Spotting Healthy Food Swaps – Consumer Reports

Despite what you may have heard, trading your morning shredded wheat or oatmeal for a grain-free cereal isn’t necessarily a healthy food swap. “These cereals can make you think that there’s something wrong with eating grains, but that’s not the case,” Keating says. “Many studies show that including whole grains in your diet reduces the risk of heart disease, cancer, and more, and regular cereal can be a convenient way to get them.”
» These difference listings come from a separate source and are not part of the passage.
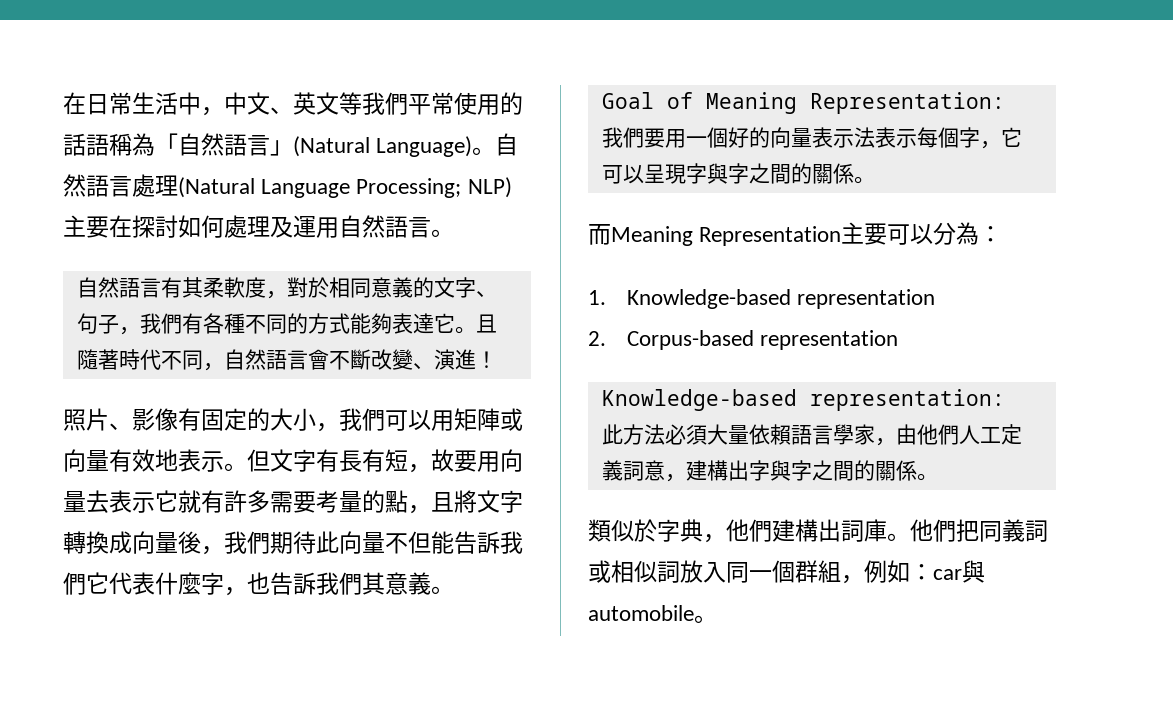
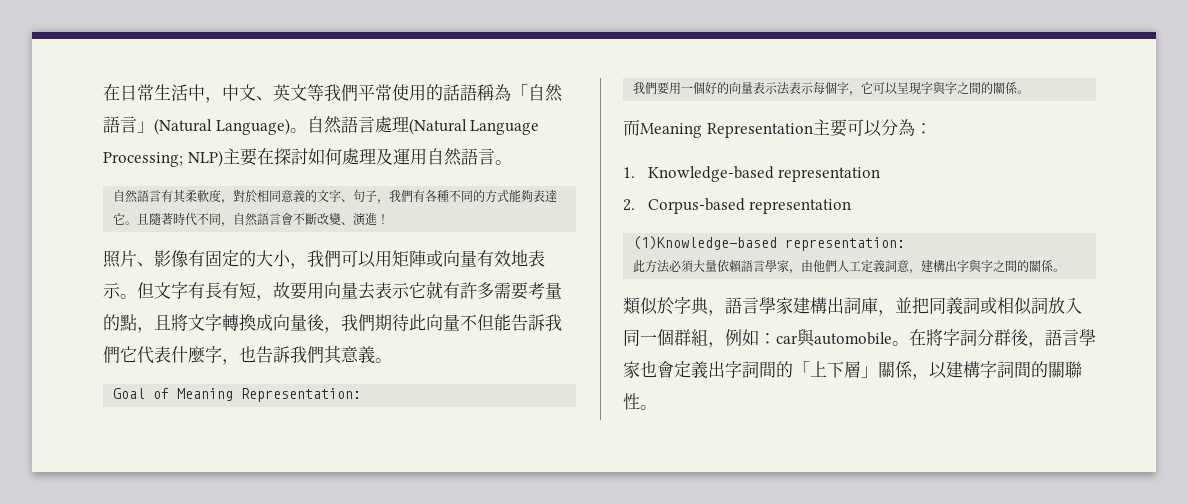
[601,389,797,411] Knowledge-based -> [633,236,778,250] (1)Knowledge-based
[726,519,772,542] 他們 -> [725,297,793,315] 語言學家
[887,519,956,542] 。他們 -> [878,297,912,316] ，並
(717, 619) none -> [909,329,1096,348] [623,361,1083,380] [623,393,657,410] 在將字詞分群後，語言學家也會定義出字詞間的「上下層」關係，以建構字詞間的關聯性。

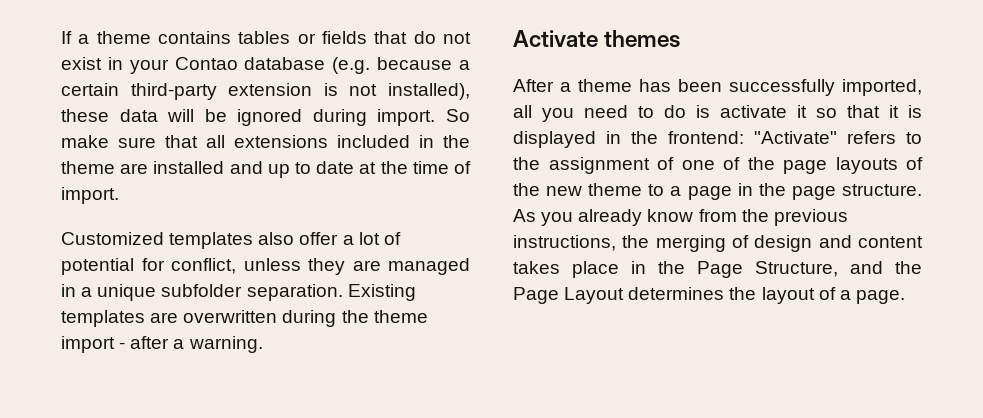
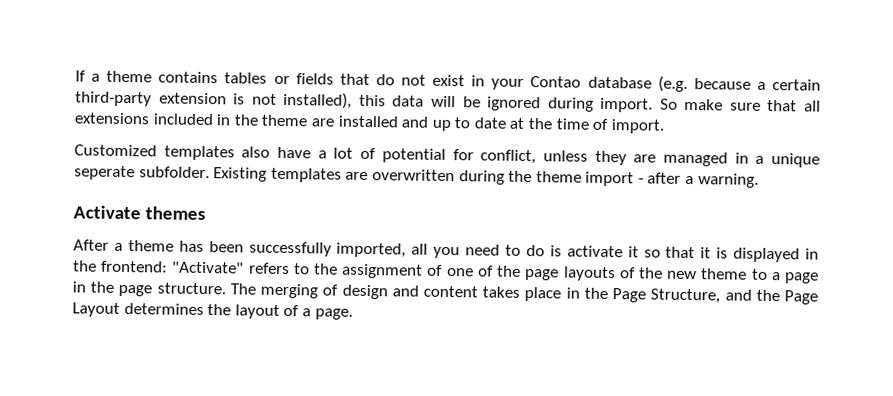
[61,109,109,122] these -> [358,94,386,107] this
[299,232,339,245] offer -> [277,146,312,159] have
[161,284,343,301] subfolder separation. -> [74,165,210,181] seperate subfolder.
[513,209,848,226] [513,235,650,251] As you already know from the previous instructions, the -> [229,283,256,295] The

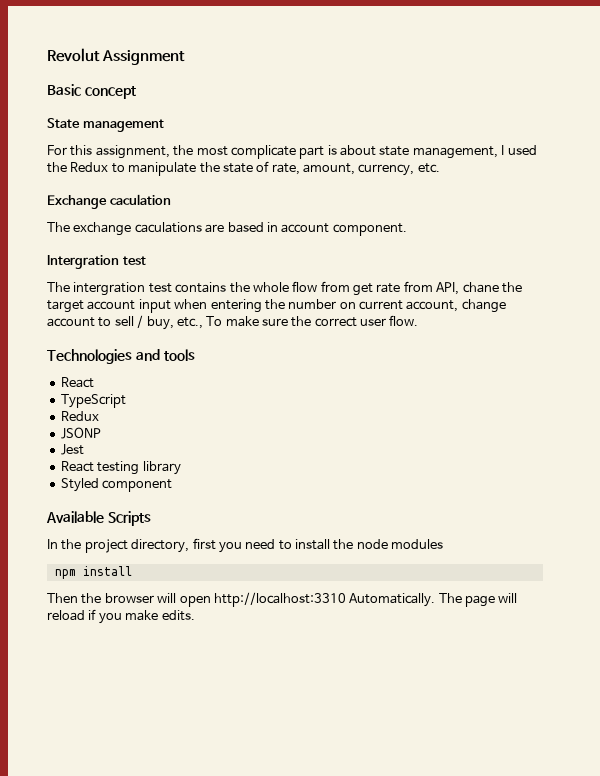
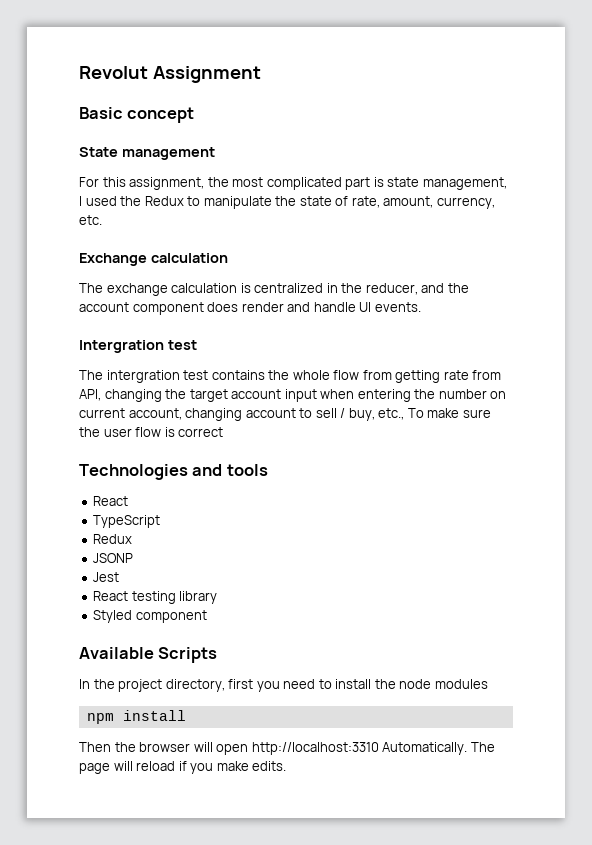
[230,145,296,159] complicate -> [266,177,342,190] complicated
[340,145,376,156] about -> (384, 182) none
[109,194,171,205] caculation -> [150,253,228,263] calculation
[134,222,407,236] caculations are based in account component. -> [171,283,469,295] [79,302,421,315] calculation is centralized in the reducer, and the account component does render and handle UI events.
[353,283,373,296] get -> [395,370,441,383] getting
[462,282,499,293] chane -> [104,389,162,402] changing
[461,299,506,313] change -> [185,408,243,421] changing
(312, 321) none -> [103,427,175,437] user flow is
[360,315,419,326] user flow. -> (224, 432) none

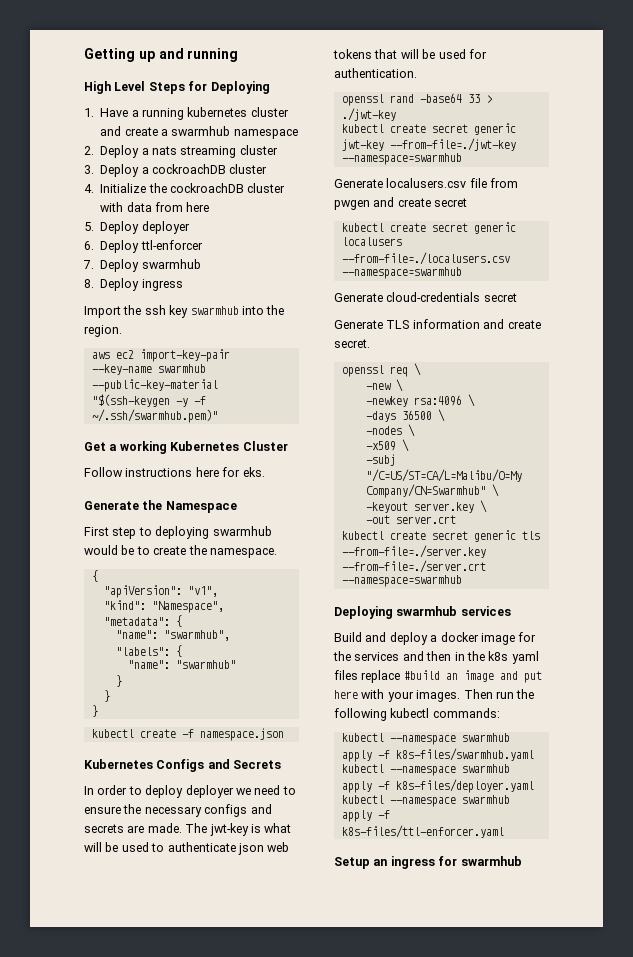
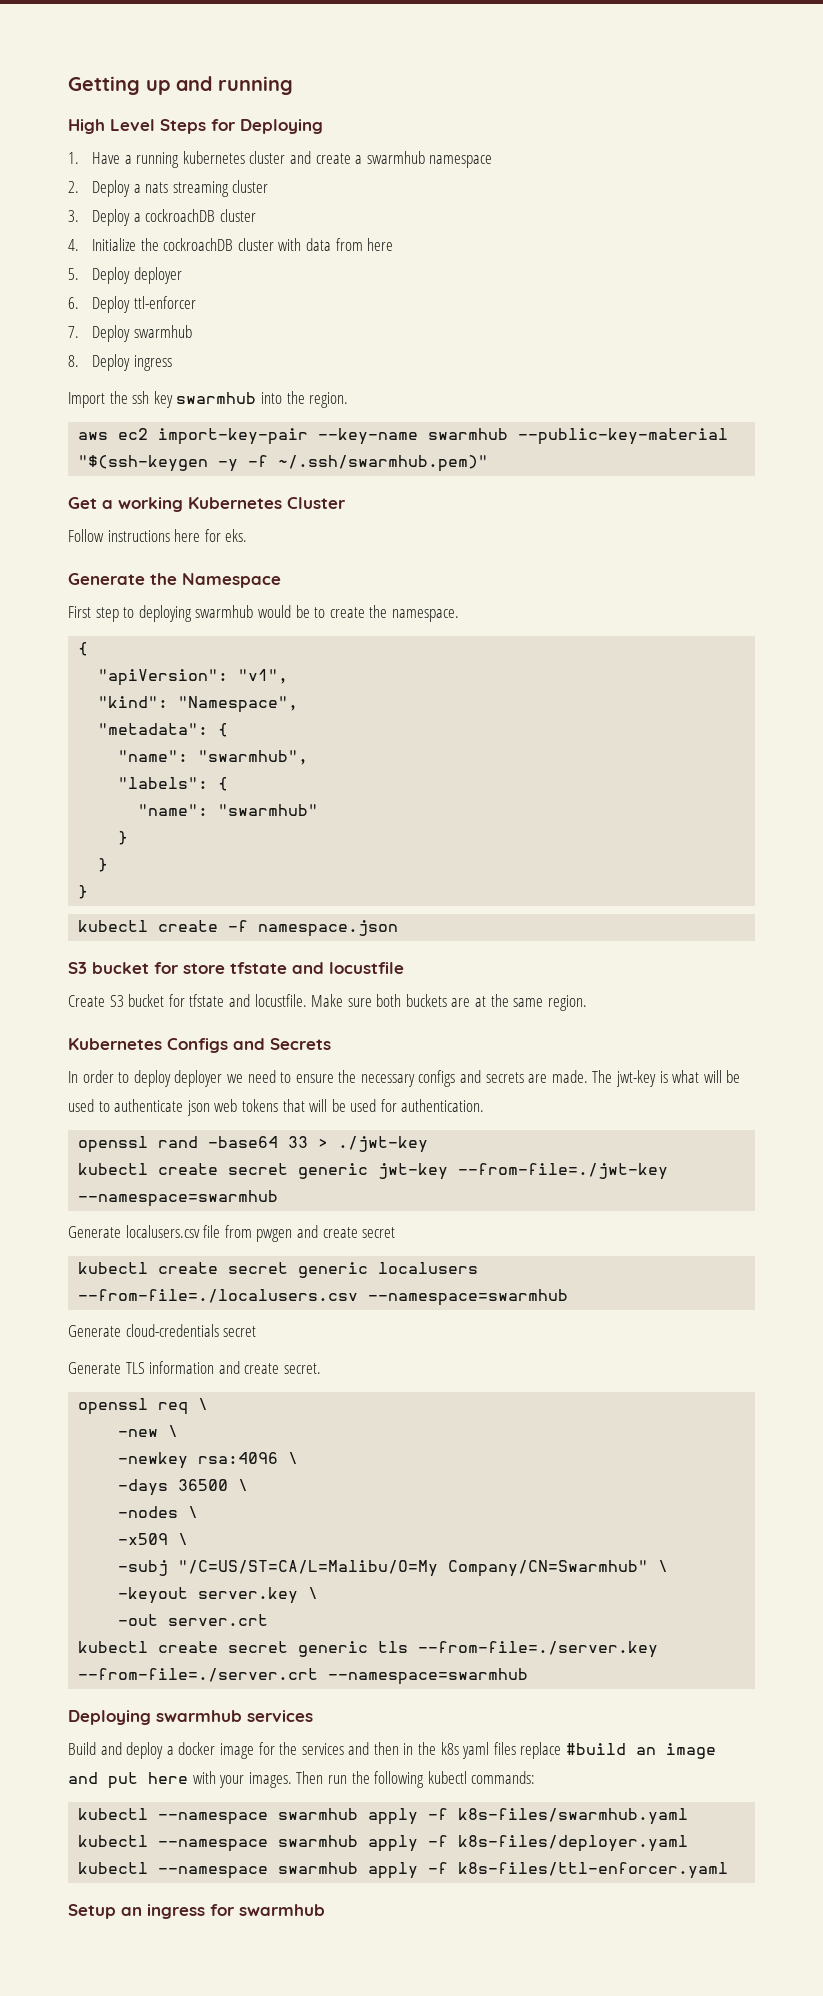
(284, 734) none -> [68,962,404,974] [68,994,587,1011] // S3 bucket for store tfstate and locustfile // Create S3 bucket for tfstate and locustfile. Make sure both buckets are at the same region.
Still, some grain-free cereals can be good for you, such as grain-free granolas. These are typically made from a combination of nuts and seeds—which provide healthy fats, fiber, protein, and nutrients such as magnesium and potassium—in place of traditional oats. Just be mindful of added sugars and portion sizes. Ideally, a serving should have no more than 4 grams of added sugars. (Wildway Grain Free Apple Cinnamon Granola is one example of granola with zero added sugars.) “But the serving size on the package is often just between one-fourth and one-half cup,” Keating says. It can look pretty in your bowl, so remember that if you double the serving, you double the calories, fat and sugars.

Other grain-free cereals are often made with cassava, potato, and tapioca starches, or chickpea or lentil flour instead of grains. With the exception of the bean flour, which has protein and potassium, these ingredients don’t have much nutritional value. A recent CR test evaluated six grain-free cereals. None were flavor standouts, and only one, Forager Project Organic Grain-Free Os Cinnamon, received top scores for nutrition.